“I am here on day two of Michael Bloomberg’s $37 million ad buy,” Warren said at a community conversation in Ankeny, Iowa, Monday afternoon. “Michael Bloomberg is making a bet about democracy in 2020 — he doesn’t need people, he only needs bags and bags of money. I think Michael Bloomberg is wrong and that’s what we need to prove in this election.”
Warren’s direct attack on Bloomberg illustrates how she plans to use another billionaire’s entry into the race as fuel for her candidacy, which is aimed at addressing what Warren sees as a fundamentally unfair economic and political system that benefits the wealthy.
Bloomberg announced he was seeking the Democratic nomination on Sunday and placed at least $37 million worth of television advertising over the next two weeks, according to data from Kantar Media/CMAG.
Instead of campaigning in the early primary and caucus states — Iowa, New Hampshire, Nevada and South Carolina — Bloomberg is instead planning on focusing his time and resources in states with larger populations that vote on Super Tuesday.

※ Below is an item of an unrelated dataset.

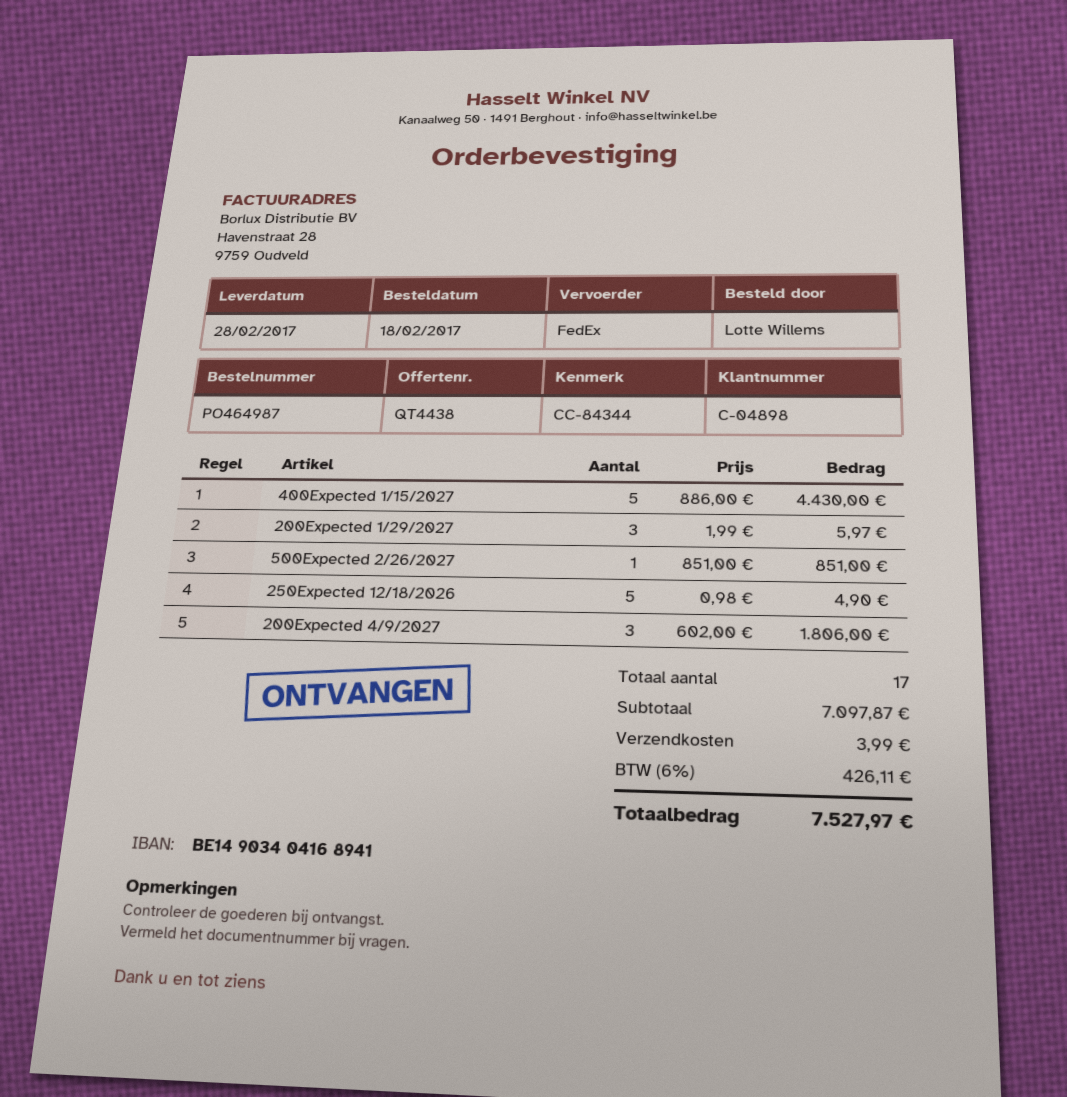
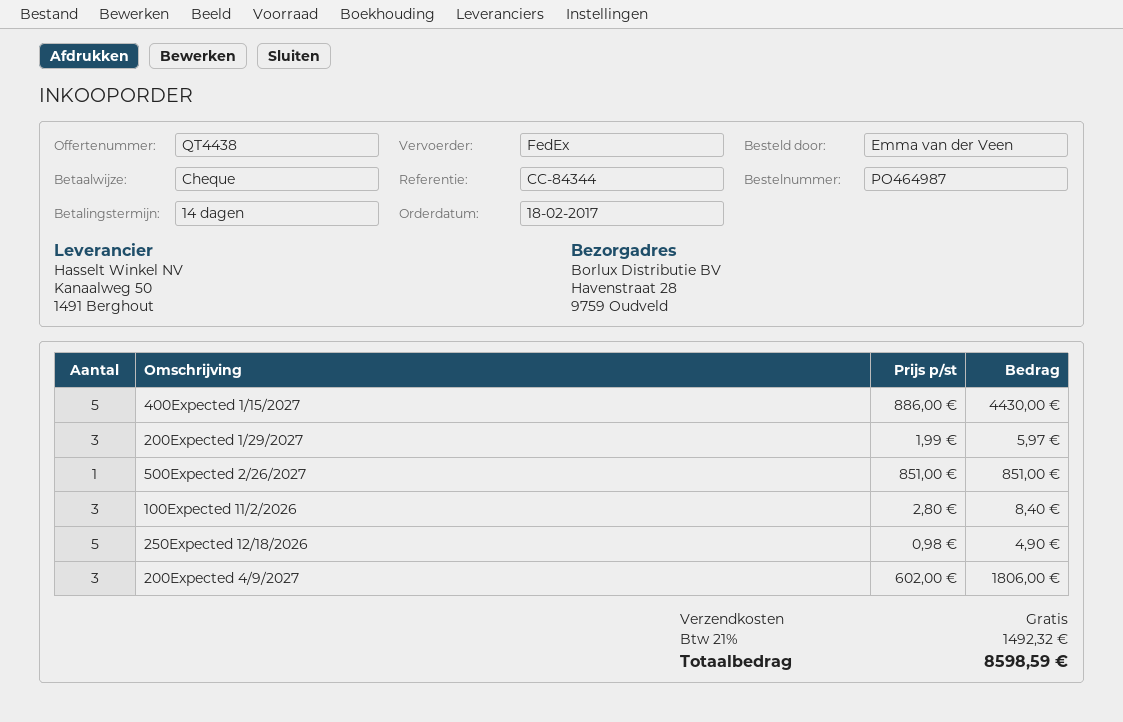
ordered by: Lotte Willems -> Emma van der Veen
100Expected 11/2/2026: none -> 3 x 2.80 = 8.40
shipping: 3.99 -> 0.00
tax: 6% = 426.11 -> 21% = 1492.32
total: 7527.97 -> 8598.59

“Think about it this way, his view is he doesn’t need people who knock on doors, he doesn’t need to get out and campaign with people, he doesn’t need volunteers, and if you get out and knock on 1,000 doors, he’ll just spend another 37 million dollars to flood the airwaves, and that’s how he plans to buy the nomination in a Democratic Party,” Warren said at her campaign stop. “I think it’s fundamentally wrong.”
She continued, “But that’s exactly what’s now at play in 2020. Which vision of our democracy, which version of our democracy, is going to win, and if Michael Bloomberg’s version of democracy wins, then democracy changes, and it’s going to be about which billionaire you can stomach going forward.”
In the last few weeks, Warren has taken to slamming billionaires during her campaign stops who have complained about her two cent wealth tax during interviews on TV.
The Massachusetts senator has also only fundraised for her campaign with small-dollar donations and not held fundraising events with big donors, which she promotes at each of her campaign stops.